< GitHub4> [bitcoin] nomnombtc opened pull request #8608: Install manpages via make install, also add some autogenerated manpages (master...man_automake2) https://github.com/bitcoin/bitcoin/pull/8608
< btcdrak> is there a way to sign each commit during an interactive rebase?
< * luke-jr> peers at rebroad.
< roasbeef> btcdrak: signoff-rebase = "!GIT_SEQUENCE_EDITOR='sed -i -re s/^pick/e/' sh -c 'git rebase -i $1 && while git rebase --continue; do git commit --amend -S --no-edit; done' -"

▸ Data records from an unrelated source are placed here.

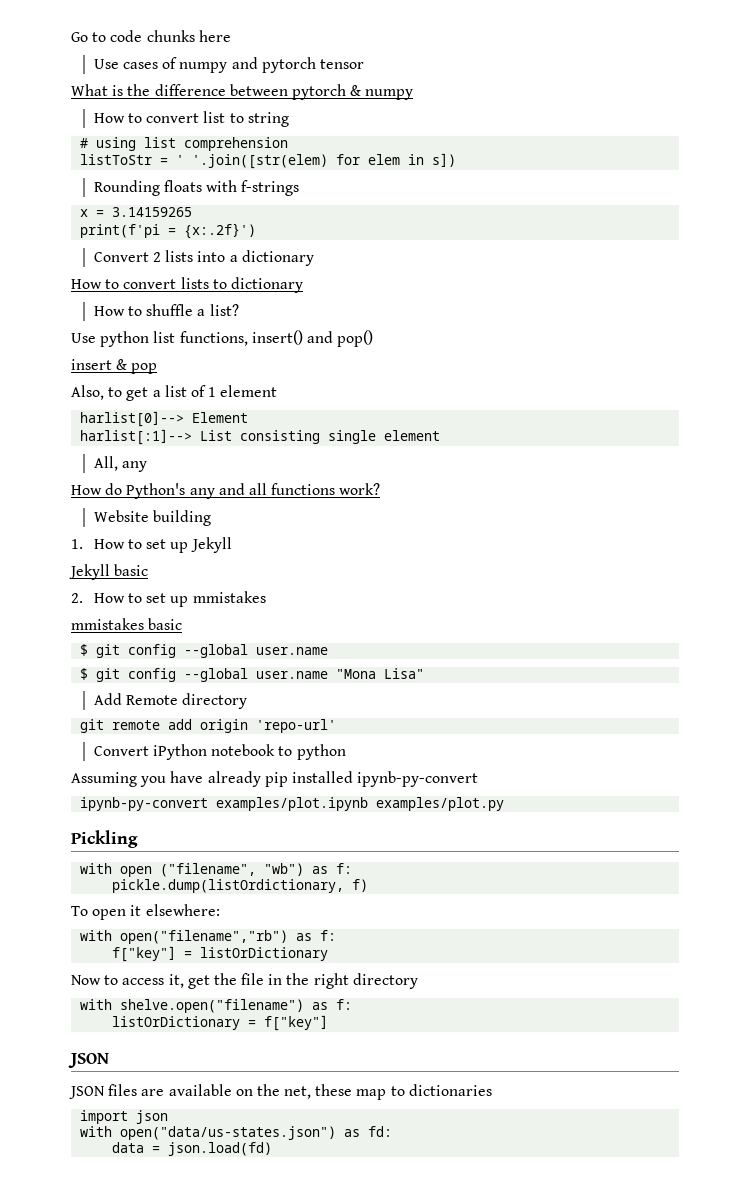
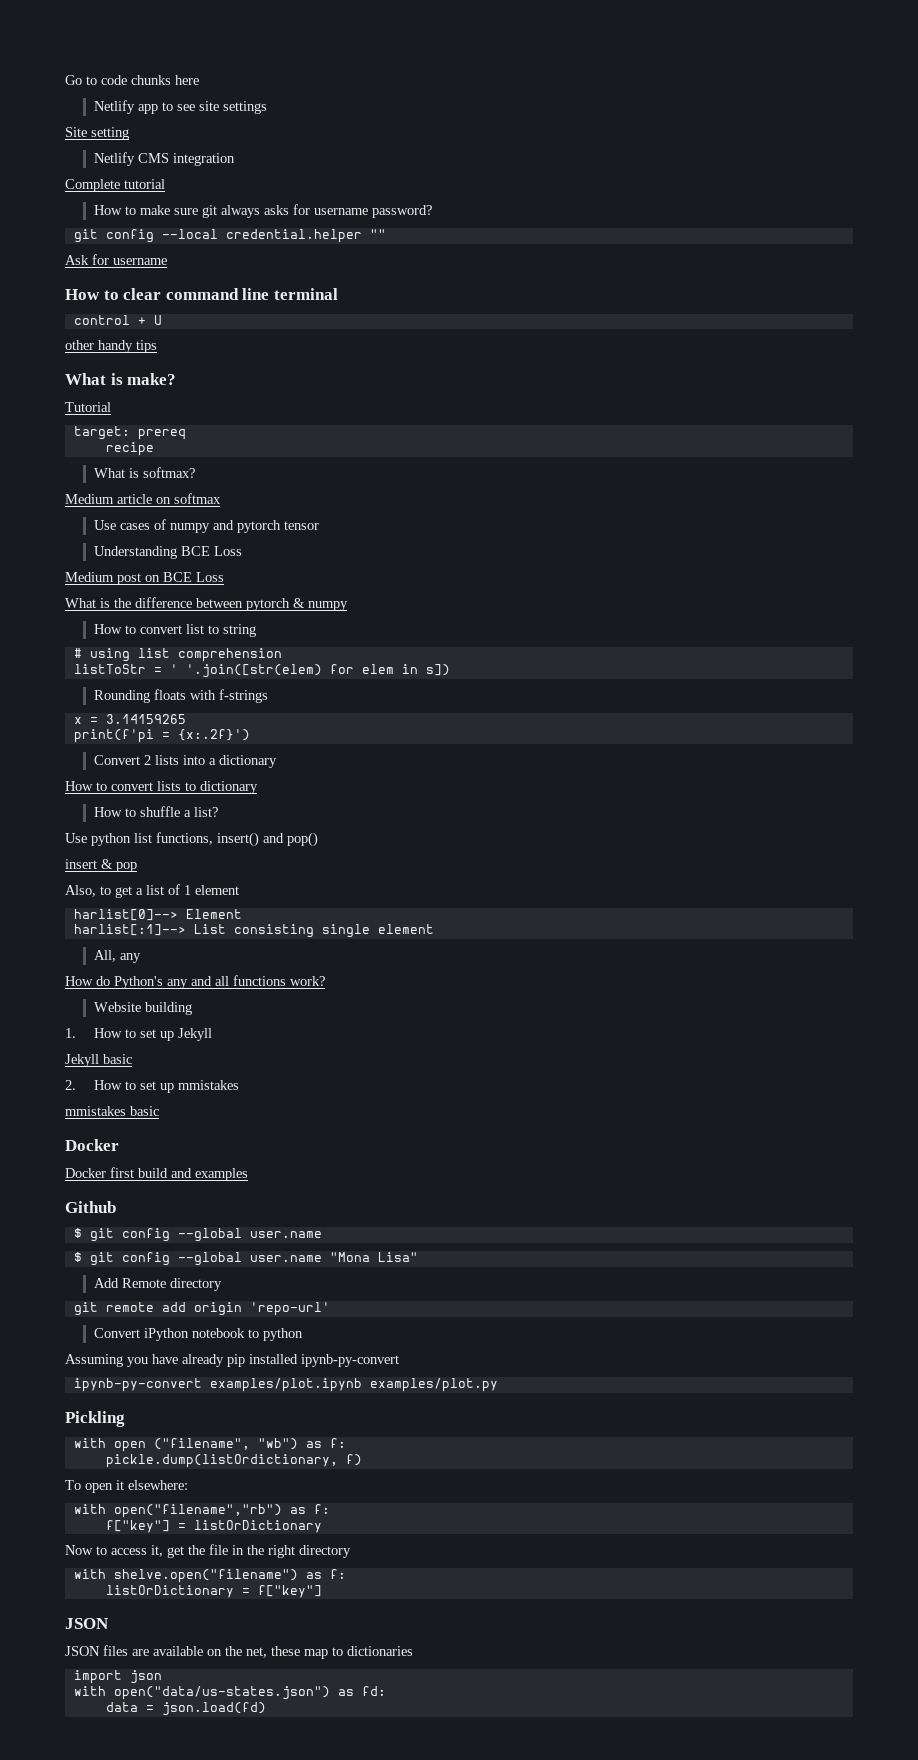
+ Netlify app to see site settings
+ Site setting
+ Netlify CMS integration
+ Complete tutorial
+ How to make sure git always asks for username password?
+ git config --local credential.helper ""
+ Ask for username
+ How to clear command line terminal
+ control + U
+ other handy tips
+ What is make?
+ Tutorial
+ target: prereq
+ recipe
+ What is softmax?
+ Medium article on softmax
+ Understanding BCE Loss
+ Medium post on BCE Loss
  mmistakes basic
+ Docker
+ Docker first build and examples
+ Github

< roasbeef> btcdrak: stuff that into an alias in your .gitconfig
< luke-jr> hm, I would have thought verifying blocks was a read-only operation, but it seems to be writing about as much as it's reading?
< luke-jr> more actually
< gmaxwell> should be much more,
< gmaxwell> if it's reading your dbcache is too small.
< luke-jr> what's it writing?
< gmaxwell> the chainstate.
< wumpus> right, it's not the verification that causes writing, but *accepting* the blocks and updating the state
< wumpus> rejecting blocks should be a read-only operations
< wumpus> as well as verifying transactions outside blocks
< wumpus> gmaxwell: re: BU removing outward connection limit, sigh, it was to be expected somehow, you can't stop anti-social people by just telling them not to do a certain behavior, we'll need explicit anti-DoS measures for that
< wumpus> such a system could block spy-nodes connecting to everyone in one go
< wumpus> that there is no damn reason to connect to connect to more nodes also won't stop anyone
< wumpus> 'look mom we're real anarchists, we can misbehave on an open P2P network!'
< midnightmagic> any such mechanism if successful would at least in the short term eradicate blockchain.info's spying, as well as the various chainalysis mechs.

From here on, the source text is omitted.